There is a loophole in the rules surrounding how divorced folks’ Social Security benefits are treated.  As you may know from other articles you’ve read here and elsewhere, if you were married for at least ten years and you’ve been divorced for two years, as long as your ex is at least age 62, you are eligible to file for a Spousal Benefit based upon the ex’s record.  In addition, as long as you fit the circumstances, if your ex passes away before you, you will have access to his or her Social Security benefit amount as a Survivor Benefit.  These things are pretty much the same as if you were still married to your ex-spouse.

There’s one rule that is different for ex-spouses than for a married couple – and it has to do with the restricted application for Spousal Benefits.

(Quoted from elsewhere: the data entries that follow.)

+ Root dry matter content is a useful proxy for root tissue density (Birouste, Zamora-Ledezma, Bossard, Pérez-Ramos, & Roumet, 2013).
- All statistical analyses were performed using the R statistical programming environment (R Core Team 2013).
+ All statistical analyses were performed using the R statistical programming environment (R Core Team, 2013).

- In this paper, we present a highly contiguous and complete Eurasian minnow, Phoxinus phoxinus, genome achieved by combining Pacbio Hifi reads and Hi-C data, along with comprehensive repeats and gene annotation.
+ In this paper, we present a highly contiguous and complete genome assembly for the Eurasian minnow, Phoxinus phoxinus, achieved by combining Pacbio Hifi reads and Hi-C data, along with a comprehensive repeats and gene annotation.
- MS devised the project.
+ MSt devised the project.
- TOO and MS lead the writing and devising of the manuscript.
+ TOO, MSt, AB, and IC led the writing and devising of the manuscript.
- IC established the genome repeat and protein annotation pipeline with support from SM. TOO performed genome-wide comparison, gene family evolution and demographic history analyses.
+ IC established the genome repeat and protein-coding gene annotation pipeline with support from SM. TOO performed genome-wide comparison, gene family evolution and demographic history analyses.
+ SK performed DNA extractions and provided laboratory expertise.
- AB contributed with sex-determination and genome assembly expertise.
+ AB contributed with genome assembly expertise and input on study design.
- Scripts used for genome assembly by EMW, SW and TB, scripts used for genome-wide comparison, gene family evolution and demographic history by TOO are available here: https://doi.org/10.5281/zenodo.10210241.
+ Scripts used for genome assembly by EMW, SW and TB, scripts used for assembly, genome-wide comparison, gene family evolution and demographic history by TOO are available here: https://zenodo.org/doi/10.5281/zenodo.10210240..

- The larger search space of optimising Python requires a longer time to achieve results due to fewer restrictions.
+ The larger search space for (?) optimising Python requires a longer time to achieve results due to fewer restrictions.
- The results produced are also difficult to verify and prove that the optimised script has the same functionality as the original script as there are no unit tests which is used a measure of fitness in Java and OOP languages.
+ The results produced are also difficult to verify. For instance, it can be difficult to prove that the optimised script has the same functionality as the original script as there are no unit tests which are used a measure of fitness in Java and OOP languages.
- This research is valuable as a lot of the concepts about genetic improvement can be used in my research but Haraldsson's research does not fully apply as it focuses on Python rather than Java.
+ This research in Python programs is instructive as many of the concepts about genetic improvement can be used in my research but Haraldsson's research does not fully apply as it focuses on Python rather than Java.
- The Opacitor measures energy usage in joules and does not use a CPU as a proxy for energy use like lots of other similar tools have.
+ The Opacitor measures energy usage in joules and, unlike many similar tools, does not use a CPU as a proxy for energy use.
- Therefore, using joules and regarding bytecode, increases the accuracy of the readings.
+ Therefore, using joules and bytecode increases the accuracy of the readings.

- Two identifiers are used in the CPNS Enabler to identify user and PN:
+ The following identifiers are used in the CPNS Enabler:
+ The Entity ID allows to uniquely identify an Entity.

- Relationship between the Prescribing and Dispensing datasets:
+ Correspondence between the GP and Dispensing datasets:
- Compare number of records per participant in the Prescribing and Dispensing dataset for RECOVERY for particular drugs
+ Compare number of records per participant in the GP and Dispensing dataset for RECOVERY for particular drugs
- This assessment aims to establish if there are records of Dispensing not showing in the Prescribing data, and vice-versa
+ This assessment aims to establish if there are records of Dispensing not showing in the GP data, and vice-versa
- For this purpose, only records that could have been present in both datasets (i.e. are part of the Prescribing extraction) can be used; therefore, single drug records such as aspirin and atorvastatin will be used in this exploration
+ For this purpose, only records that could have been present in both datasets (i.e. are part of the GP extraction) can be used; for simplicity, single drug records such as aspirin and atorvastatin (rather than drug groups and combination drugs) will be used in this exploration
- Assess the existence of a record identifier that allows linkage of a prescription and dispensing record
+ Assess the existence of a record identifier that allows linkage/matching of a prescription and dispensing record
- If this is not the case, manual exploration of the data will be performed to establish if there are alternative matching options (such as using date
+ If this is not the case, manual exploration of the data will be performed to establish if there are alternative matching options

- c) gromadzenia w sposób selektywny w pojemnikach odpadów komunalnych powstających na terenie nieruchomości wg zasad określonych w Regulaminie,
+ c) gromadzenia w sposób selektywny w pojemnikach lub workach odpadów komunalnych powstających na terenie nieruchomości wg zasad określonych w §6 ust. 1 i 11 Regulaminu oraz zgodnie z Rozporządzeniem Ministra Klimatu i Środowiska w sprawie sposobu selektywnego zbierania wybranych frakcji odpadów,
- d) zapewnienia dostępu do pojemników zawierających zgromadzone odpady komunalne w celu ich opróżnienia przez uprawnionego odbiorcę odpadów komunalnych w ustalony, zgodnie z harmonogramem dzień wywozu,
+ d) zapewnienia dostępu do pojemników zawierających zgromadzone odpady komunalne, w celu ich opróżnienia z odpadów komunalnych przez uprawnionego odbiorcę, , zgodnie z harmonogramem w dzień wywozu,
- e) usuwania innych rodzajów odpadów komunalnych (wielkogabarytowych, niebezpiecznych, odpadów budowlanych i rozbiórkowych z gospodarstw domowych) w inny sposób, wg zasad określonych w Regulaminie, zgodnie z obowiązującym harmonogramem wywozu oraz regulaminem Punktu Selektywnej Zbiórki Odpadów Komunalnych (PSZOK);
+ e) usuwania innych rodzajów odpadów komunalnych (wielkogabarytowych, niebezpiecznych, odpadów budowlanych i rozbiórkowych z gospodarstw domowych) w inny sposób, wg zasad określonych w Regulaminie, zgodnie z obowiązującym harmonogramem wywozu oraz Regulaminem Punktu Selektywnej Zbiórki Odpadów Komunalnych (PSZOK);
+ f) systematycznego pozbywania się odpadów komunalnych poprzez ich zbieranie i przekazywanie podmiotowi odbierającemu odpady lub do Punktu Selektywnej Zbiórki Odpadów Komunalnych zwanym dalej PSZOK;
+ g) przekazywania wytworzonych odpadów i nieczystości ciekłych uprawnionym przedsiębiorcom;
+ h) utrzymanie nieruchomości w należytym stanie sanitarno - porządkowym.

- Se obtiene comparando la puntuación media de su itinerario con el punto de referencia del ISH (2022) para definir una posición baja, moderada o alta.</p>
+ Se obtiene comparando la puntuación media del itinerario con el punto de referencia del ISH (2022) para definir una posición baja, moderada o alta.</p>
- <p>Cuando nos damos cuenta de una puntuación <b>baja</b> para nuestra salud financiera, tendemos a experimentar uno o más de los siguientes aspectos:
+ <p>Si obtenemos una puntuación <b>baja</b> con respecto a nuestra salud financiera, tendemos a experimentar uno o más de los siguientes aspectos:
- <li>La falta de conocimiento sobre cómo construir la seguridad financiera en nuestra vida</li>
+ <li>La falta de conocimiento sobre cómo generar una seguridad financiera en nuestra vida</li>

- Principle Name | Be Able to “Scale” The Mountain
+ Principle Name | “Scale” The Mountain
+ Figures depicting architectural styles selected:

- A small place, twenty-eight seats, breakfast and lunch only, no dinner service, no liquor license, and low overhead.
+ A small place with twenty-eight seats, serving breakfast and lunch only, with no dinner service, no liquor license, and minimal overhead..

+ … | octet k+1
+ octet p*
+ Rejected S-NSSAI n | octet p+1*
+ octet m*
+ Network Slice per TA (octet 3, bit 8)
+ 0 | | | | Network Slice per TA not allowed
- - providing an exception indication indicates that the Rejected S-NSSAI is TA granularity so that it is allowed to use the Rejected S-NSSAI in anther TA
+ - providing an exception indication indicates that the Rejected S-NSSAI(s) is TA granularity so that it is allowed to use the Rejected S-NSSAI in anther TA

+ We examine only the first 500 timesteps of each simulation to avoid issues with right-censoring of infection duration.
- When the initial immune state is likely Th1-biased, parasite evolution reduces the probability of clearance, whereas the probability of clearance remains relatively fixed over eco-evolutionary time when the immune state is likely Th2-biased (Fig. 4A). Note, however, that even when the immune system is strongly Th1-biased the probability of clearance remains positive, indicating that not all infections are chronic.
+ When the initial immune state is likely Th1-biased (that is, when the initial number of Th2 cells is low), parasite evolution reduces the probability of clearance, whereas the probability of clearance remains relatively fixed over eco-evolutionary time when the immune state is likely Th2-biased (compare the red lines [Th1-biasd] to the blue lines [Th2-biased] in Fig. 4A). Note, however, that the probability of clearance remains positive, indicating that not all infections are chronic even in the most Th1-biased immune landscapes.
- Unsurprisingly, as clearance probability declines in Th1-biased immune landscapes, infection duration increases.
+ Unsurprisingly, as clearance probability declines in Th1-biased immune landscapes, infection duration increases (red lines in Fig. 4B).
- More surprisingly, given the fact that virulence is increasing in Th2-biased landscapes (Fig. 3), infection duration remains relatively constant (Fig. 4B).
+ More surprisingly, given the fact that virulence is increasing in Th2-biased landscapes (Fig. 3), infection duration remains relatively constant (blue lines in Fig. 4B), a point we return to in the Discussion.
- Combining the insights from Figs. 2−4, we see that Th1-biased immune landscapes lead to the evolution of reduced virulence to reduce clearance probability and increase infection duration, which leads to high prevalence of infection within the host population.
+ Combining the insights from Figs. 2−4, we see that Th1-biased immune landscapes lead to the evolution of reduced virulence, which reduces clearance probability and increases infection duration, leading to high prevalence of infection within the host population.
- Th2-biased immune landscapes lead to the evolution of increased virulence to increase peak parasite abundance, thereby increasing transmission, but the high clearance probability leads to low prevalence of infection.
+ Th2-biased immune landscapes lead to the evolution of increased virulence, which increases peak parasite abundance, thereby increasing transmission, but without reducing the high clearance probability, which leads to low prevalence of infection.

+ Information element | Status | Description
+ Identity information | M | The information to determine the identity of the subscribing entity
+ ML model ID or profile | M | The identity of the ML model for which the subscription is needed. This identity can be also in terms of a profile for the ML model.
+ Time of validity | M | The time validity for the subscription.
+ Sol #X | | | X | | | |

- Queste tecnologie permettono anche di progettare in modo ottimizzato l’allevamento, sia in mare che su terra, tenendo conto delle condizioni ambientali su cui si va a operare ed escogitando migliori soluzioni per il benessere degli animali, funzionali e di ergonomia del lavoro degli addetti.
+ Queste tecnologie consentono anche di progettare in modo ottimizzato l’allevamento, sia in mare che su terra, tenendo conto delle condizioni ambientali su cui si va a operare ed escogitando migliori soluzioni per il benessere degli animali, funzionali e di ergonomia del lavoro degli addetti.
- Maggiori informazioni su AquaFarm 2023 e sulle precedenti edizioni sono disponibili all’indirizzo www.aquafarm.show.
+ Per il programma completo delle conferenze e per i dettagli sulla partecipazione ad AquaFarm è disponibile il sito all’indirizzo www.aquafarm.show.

Restricted Application for Spousal Benefits

If you’ll recall, this is when you have reached Full Retirement Age (FRA, age 66 for most folks these days, but increasing up to 67 between birth years of 1955 to 1962), and at this age you can file strictly for Spousal Benefits if your spouse has already filed for his or her benefits.  This allows you to receive a benefit equal to half of your ex’s Primary Insurance Amount (PIA, the amount he or she would receive in benefits at his or her FRA) while allowing your own benefit to accrue Delayed Retirement Credits of 8% per year, as much as a 32% increase.

What’s different for divorced folks is that your ex-spouse doesn’t have to have already filed for benefits in order for you to file the restricted application for Spousal Benefits only.  You only need to be divorced, at Full Retirement Age and have not filed for your own retirement benefit.

The fact on its own isn’t really a departure – after all, you wouldn’t want your ex to control when you would have access to benefits that you are eligible for.  What’s different is that BOTH spouses can file restricted applications on the other’s record.  In the case of married folks, only one can file a restricted application, because there is a requirement for the other spouse to have filed.  Since this requirement is not present for divorced spouses, both can file the restricted application.

So, there you have it.  The one rule that can be used by ex-spouses that can’t be used by anyone else.  It’s not much, but it’s at least something.